I LOVE that sentiment!


----------



## FlyAway (Jul 17, 2012)

He's very handsome. I'm glad you were there at the right time to save him.


----------



## RowdyDogs (Nov 12, 2012)

PatchonGSD said:


> Your boy reminds me of this guy build-wise (who didnt make it out, btw, so thanks again for saving your boy)
> 
> Pet Pardons on Facebook | Facebook


He does look a lot like that boy, just a bit more reddish and I think a bit lighter-boned. It's such a shame that boy didn't make it out. I was recently trying to find a rental house with Hector and it was appalling how many homes denied be based on his breed alone--despite that I have another "not dangerous"-breed of dog who has a documented bite history (it was ruled justified, but still...), they'd accept the dog who'd bit someone but wasn't "dangerous" but not Hector who is the gentlest beast I've met. Didn't seem right, and suddenly it made sense how many older, well-behaved GSDs wind up in shelters.



Bear GSD said:


> I guess the two of you did your own search and rescue with eachother!

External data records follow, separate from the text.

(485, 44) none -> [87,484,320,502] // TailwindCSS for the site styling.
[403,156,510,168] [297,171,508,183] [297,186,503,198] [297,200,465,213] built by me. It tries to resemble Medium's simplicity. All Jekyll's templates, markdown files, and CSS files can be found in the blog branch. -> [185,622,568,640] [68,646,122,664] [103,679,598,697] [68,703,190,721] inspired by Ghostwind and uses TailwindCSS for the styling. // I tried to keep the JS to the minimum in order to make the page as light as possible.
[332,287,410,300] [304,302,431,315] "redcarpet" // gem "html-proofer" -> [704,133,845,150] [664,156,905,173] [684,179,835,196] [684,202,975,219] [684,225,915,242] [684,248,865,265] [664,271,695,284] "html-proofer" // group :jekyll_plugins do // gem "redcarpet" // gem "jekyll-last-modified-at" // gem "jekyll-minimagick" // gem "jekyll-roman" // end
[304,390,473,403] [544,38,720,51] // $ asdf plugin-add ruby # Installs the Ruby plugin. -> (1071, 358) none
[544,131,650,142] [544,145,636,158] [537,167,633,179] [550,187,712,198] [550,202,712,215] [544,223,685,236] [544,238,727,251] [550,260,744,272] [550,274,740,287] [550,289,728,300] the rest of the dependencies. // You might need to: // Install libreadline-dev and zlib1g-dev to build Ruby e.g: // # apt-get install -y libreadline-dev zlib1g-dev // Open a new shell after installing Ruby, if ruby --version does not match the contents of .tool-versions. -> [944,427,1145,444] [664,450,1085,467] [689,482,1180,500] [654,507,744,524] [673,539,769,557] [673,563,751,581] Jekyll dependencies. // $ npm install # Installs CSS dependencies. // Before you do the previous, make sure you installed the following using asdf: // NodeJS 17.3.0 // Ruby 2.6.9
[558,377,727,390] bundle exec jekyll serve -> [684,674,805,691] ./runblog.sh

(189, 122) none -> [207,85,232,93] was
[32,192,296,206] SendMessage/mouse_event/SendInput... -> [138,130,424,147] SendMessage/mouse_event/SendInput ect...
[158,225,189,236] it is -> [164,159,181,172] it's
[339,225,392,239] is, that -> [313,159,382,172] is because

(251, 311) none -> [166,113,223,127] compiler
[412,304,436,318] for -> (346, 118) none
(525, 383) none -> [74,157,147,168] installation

I love this idea too, because we really did. I can't really describe how true this is because I think that might get inappropriately personal, but Hector saved my life as much as I saved his. SAR is amazing, and I'll be involved even if he washes out, but worst case I'll be doing dog sport with him, possibly get another SAR dog (might wait a bit; regardless I'll be involved with my team as field support), but have an absolutely amazing companion/sport dog in Hector--and with the amount of backpacking/marathon training/etc. I do, he'll keep plenty busy. I love doing SAR with him, but his impact on my life reaches far beyond that. I don't care if he ever saves another life; he's had plenty of impact on mine.


----------



## lorihd (Nov 30, 2011)

nice looking dog, id say 98% gsd, (the head is a little off)


----------



## Jax08 (Feb 13, 2009)

So they just dumped him...in a desert...to die. I"m so glad you were there.


----------



## msvette2u (Mar 20, 2006)

I can't tell, his head seems "off" to me, too but can't put my finger on it. I thought "chow" first thing though (and often my first impression ends up being better than later guesses, at least in our rescue!)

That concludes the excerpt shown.